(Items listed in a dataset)
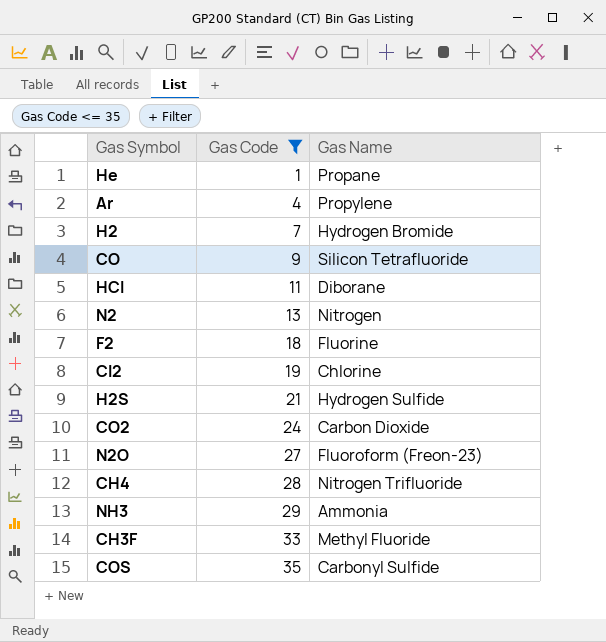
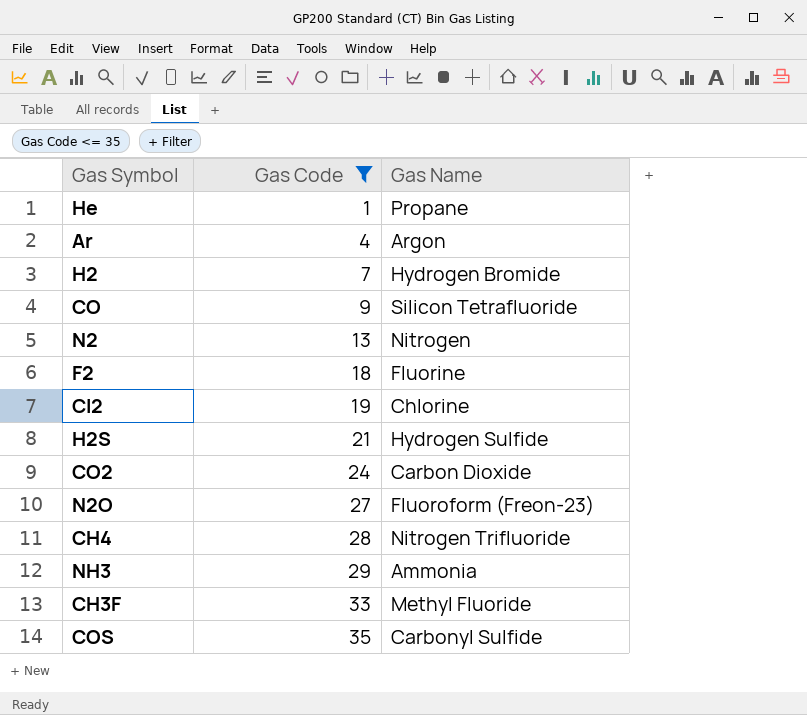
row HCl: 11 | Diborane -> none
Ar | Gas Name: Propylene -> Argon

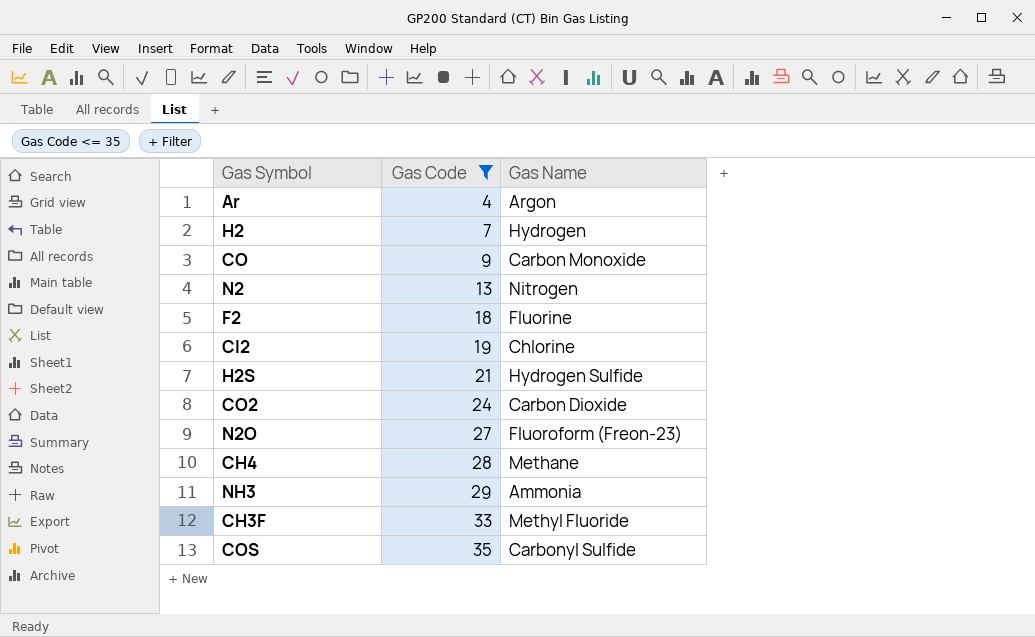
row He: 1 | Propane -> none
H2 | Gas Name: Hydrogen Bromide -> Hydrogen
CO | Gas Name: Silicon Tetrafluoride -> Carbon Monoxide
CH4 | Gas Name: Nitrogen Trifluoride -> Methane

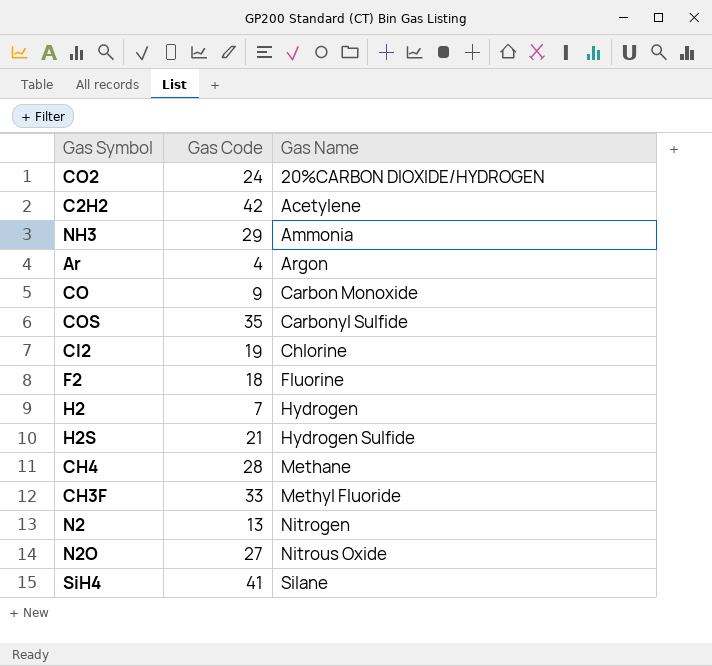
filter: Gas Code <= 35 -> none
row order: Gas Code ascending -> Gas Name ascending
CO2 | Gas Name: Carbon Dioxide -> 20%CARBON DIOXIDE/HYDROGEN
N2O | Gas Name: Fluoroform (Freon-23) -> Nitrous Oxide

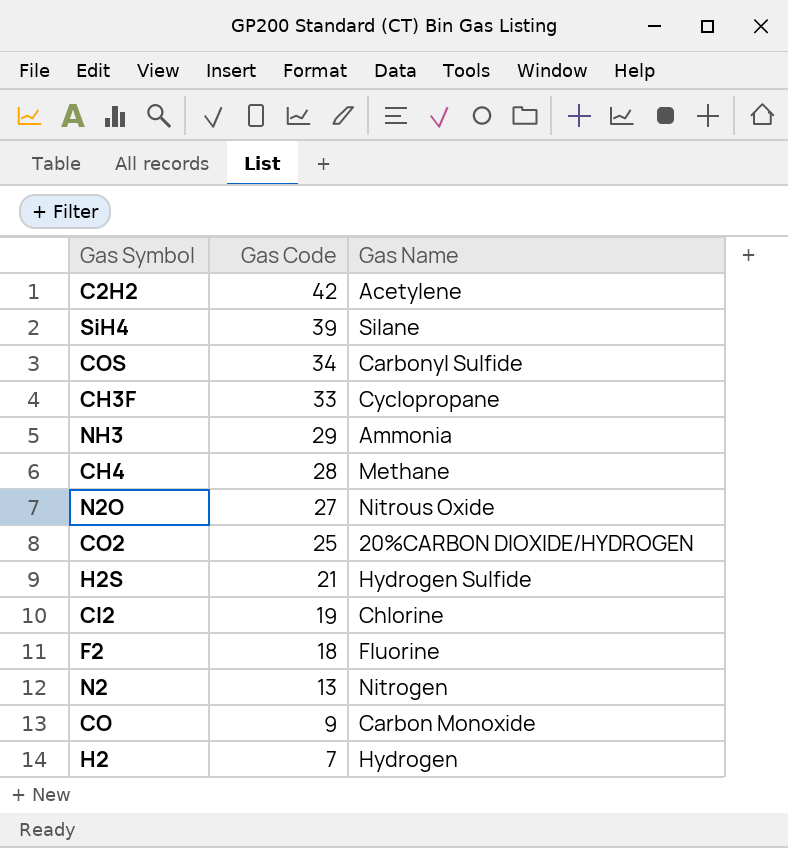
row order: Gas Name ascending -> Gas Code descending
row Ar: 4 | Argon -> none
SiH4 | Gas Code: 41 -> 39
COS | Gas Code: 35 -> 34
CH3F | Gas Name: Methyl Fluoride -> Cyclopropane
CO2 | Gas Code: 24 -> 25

**EXERCISE INSTRUCTIONS:**
Word for word, write out each of the records, but not the pictures.

**RESULT FOR THIS TASK:**
row HCl: 11 | Diborane -> none
Ar | Gas Name: Propylene -> Argon

row He: 1 | Propane -> none
H2 | Gas Name: Hydrogen Bromide -> Hydrogen
CO | Gas Name: Silicon Tetrafluoride -> Carbon Monoxide
CH4 | Gas Name: Nitrogen Trifluoride -> Methane

filter: Gas Code <= 35 -> none
row order: Gas Code ascending -> Gas Name ascending
CO2 | Gas Name: Carbon Dioxide -> 20%CARBON DIOXIDE/HYDROGEN
N2O | Gas Name: Fluoroform (Freon-23) -> Nitrous Oxide

row order: Gas Name ascending -> Gas Code descending
row Ar: 4 | Argon -> none
SiH4 | Gas Code: 41 -> 39
COS | Gas Code: 35 -> 34
CH3F | Gas Name: Methyl Fluoride -> Cyclopropane
CO2 | Gas Code: 24 -> 25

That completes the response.